Mesmo assim, um dos desafios do SUS é romper a insistência com que é retratado quase sempre a partir de notícias negativas. Relativamente, são poucas as ocasiões em que o sistema é apresentado em reportagens que apontem seus muitos acertos. E nunca, ao menos nos grandes meios de comunicação, são denunciados ataques - espécie de sabotagem, poderíamos dizer - a que é submetido, como, por exemplo, o fato de a rede privada de hospitais encaminhar seus clientes ao SUS em casos de alta complexidade, aumentando as filas e fugindo ao que vendem - literalmente - à opinião pública.

Nem fica explícito o fato de o fim da CPMF, que retirou fonte de financiamento do SUS, não ter baixado os preços dos produtos, como prometiam. O empresariado transformou em lucro a redução tributária que conseguiu com a ajuda da oposição ao governo Lula.

Outro caso muito grave de ataque ao SUS, e que merece atenção neste período eleitoral, é a tentativa sistemática dos governos estaduais paulistas, ao longo dos últimos anos, de esvaziar o caráter público do sistema.

Um dos mais notáveis mecanismos dos governos do PSDB em São Paulo é não cumprir de verdade a emenda 29. A emenda determina a aplicação de 12% das receitas do Estado diretamente em serviços de saúde de caráter universal. Para garantir o respeito a este princípio, os movimentos populares de Saúde e o movimento sindical estão pressionando pela regulamentação da emenda com o objetivo de, entre outras coisas, estabelecer de maneira muito clara o que deve ser considerado serviço de caráter universal.
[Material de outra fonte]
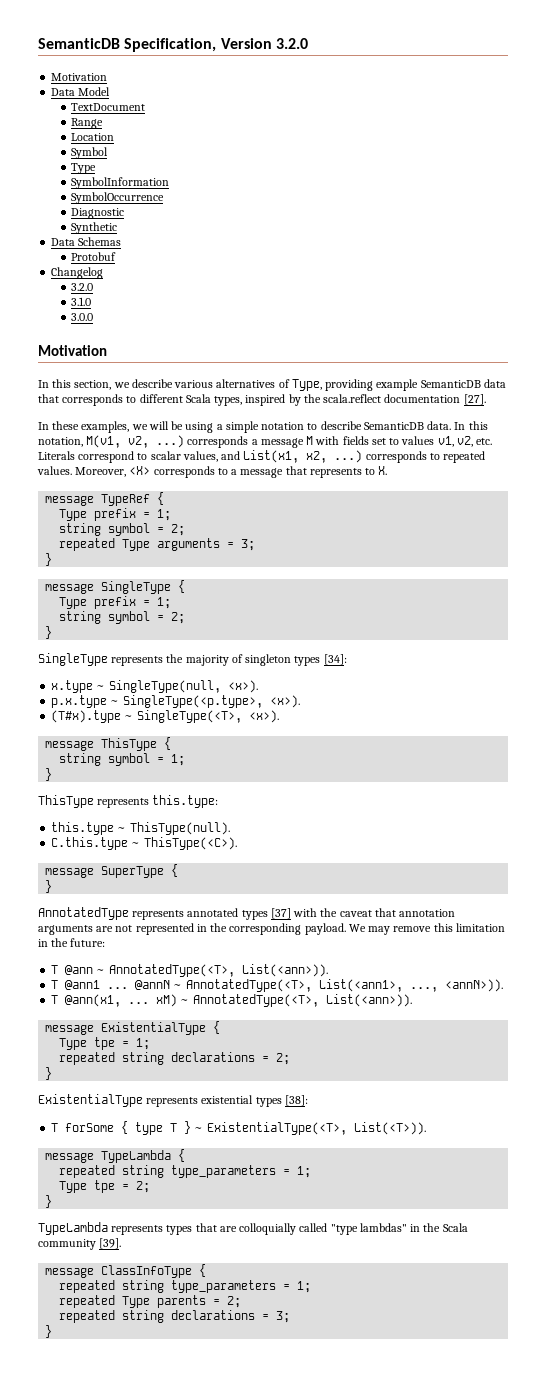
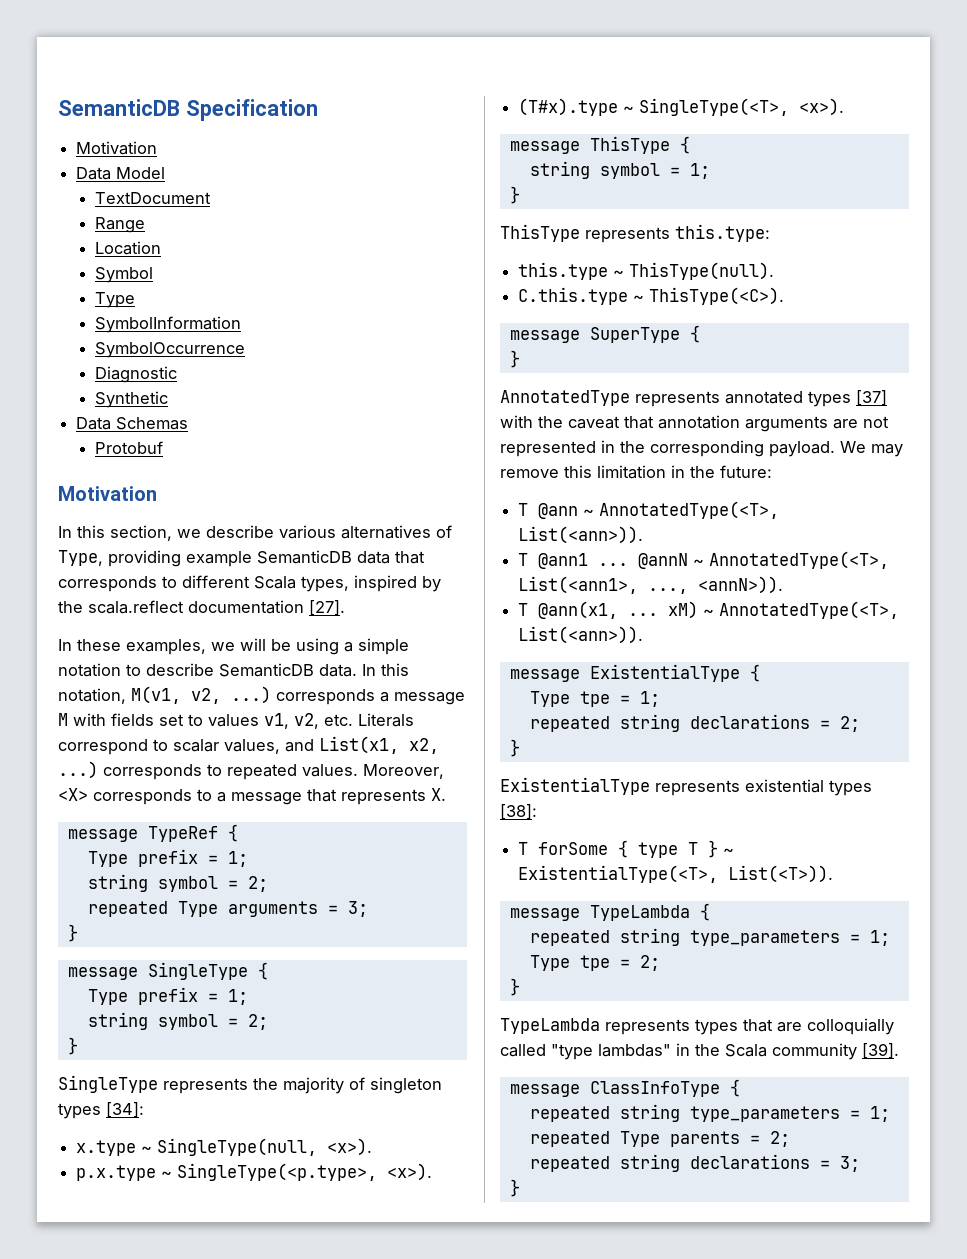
[38,38,308,52] SemanticDB Specification, Version 3.2.0 -> [58,99,318,121] SemanticDB Specification
[51,267,104,279] [71,283,94,291] [71,297,92,306] [71,313,94,321] // Changelog // 3.2.0 // 3.1.0 // 3.0.0 -> (164, 447) none
[365,468,376,475] to -> (426, 797) none

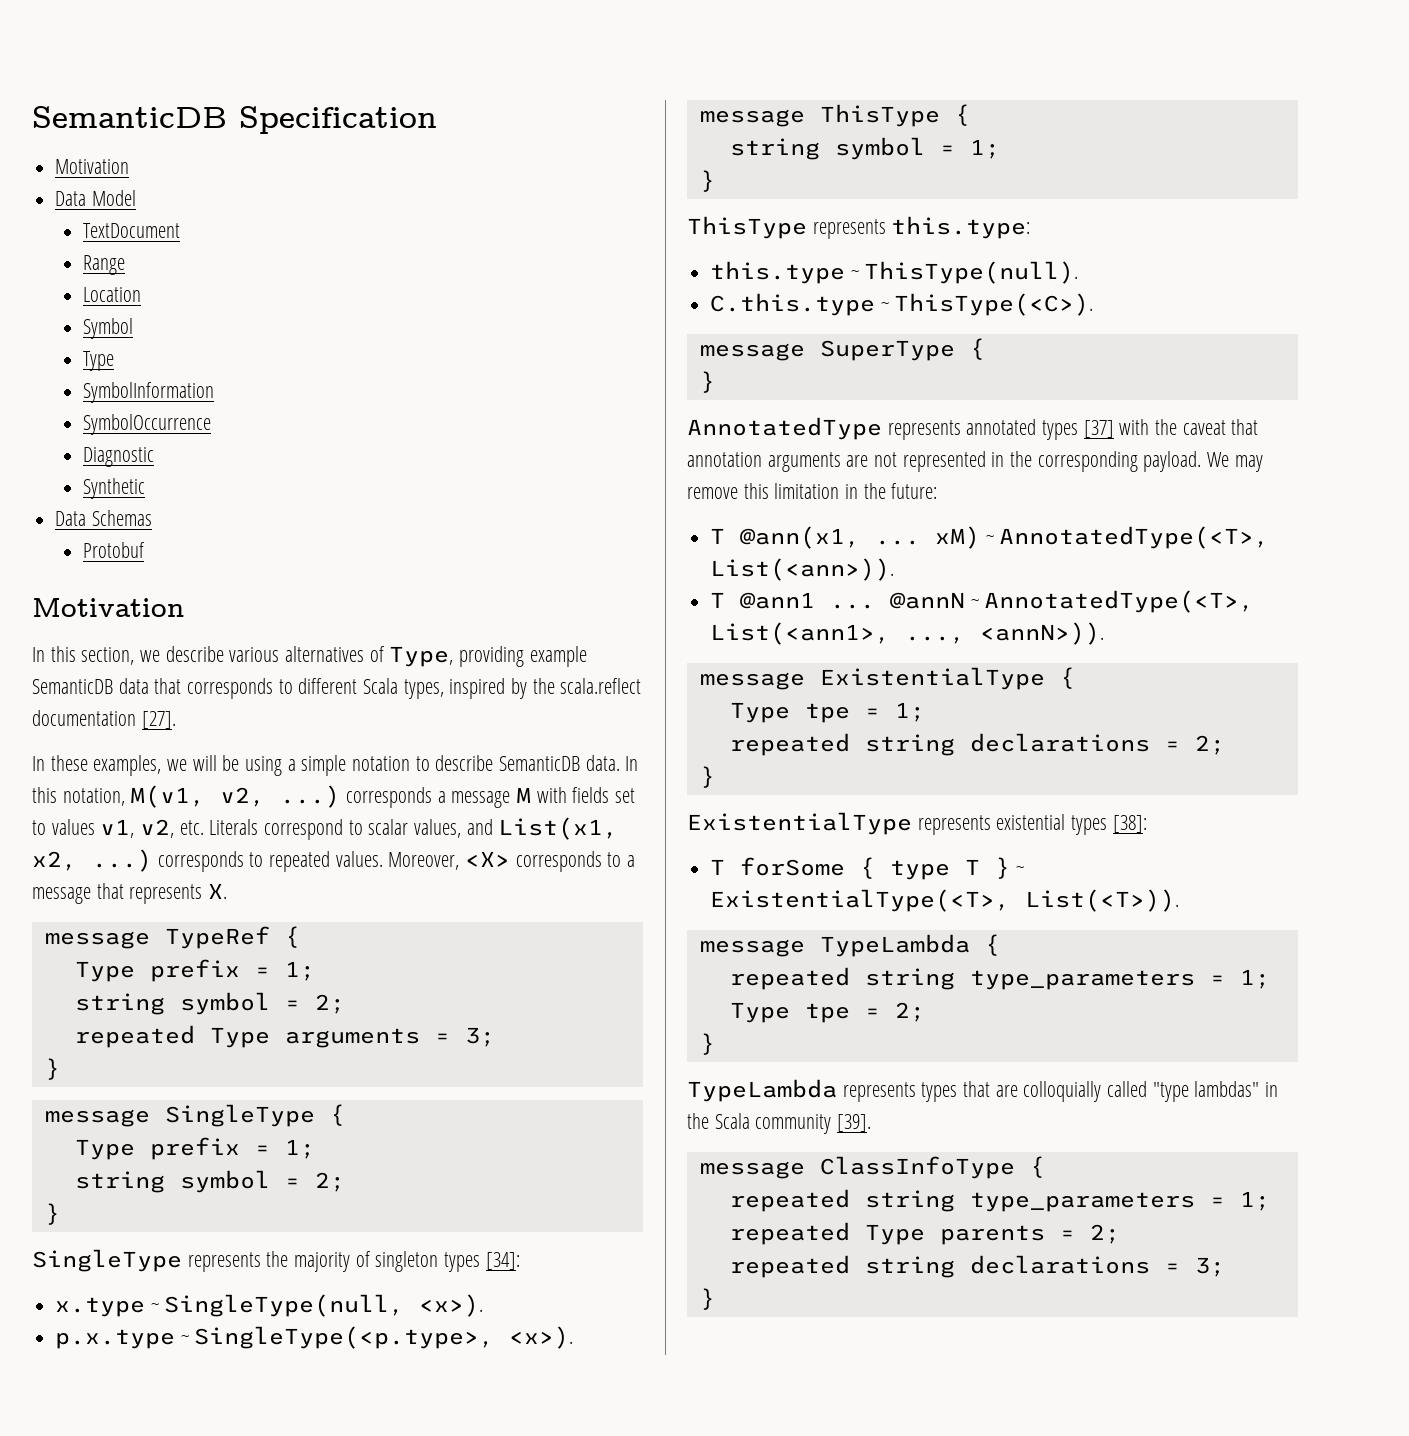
[518,98,845,116] // (T#x).type ~ SingleType(<T>, <x>). -> (574, 1337) none
[538,503,579,519] @ann -> [740,526,981,549] @ann(x1, ... xM)
[518,601,900,619] [518,626,644,644] // T @ann(x1, ... xM) ~ AnnotatedType(<T>, List(<ann>)). -> (1105, 633) none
Para simular cumprir os 12%, os governos estaduais tucanos em São Paulo incluem na conta programas como os de distribuição de leite ou o "Alimenta São Paulo", de distribuição de cestas básicas para famílias de baixa renda. Por melhor que fossem, não são investimentos no sistema público de saúde universal, evidentemente.

Uma das consequências dessa postura é que os municípios são obrigados a investir muito mais do que o determinado pela lei para cobrir a ausência de participação do governo estadual.

A secretária municipal de Saúde de Diadema, Aparecida Linhares Pimenta, informa que a cidade investe 30% de suas receitas na rede pública, quando a emenda 29 recomenda 15%.

Vice-presidente da Conasems (Conselho Nacional de Secretarias Municipais de Saúde), Cidinha, como é conhecida a secretária, denuncia também que, em média, as prefeituras investem 22% das receitas.

Luiz Marinho, prefeito de São Bernardo, afirma que são 25% empenhados pela cidade, enquanto o governo estadual comparece só com 1%. O restante vem de repasses federais.

Tal descaso vem acompanhado de uma estratégia privatizante que atende pelo nome de Organizações Sociais (OS's), programa que delega a entidades de caráter privado - fundações, ONG's e outras - a administração de hospitais públicos, desde o uso do dinheiro que recebem do Estado até a escolha de que tipo de paciente será atendido, terceirizando a gestão. No Estado de São Paulo, já são 27 hospitais públicos entregues a OS's.

Entre os resultados dessa política, um exemplo recente e escandaloso vem da região do ABC, onde o hospital estadual Mário Covas, gerido por uma OS, suspendeu desde a semana retrasada o atendimento de parto. Sem aviso prévio, sem nenhum tipo de combinação com os prefeitos da região.

As entidades sindicais que atuam no Estado na área da Saúde já fizeram algumas denúncias dessa prática, com sólida documentação. Há casos em que hospitais geridos por OS's suspendem o atendimento a acidentados, com o objetivo de cortar custos.

Além de desumano e contrário aos princípios da medicina, esse tipo de postura rompe com a lógica do SUS e seus princípios de equanimidade e universalidade.

A gestão dos recursos públicos pelas OS's não é submetido a controle social. Denúncias de mau uso das verbas e interrupção de atendimentos, quando vêm à tona, acontecem pelo trabalho de sindicatos e de parlamentares, que cruzam relatórios do tribunal de contas e informações colhidas através de investigação militante.

Por fim, desmentindo os ideais de "competência" e "produtividade" dos hospitais geridos pelas OS's, há relatos impressionantes de gastos suspeitos. Um jornal de grande circulação denunciou, em 2007, que o orçamento das OS's era em média 13,5% maior que os da administração direta, apesar de ter volume de internações 25,8% menor.

Está na hora de aprofundar este debate.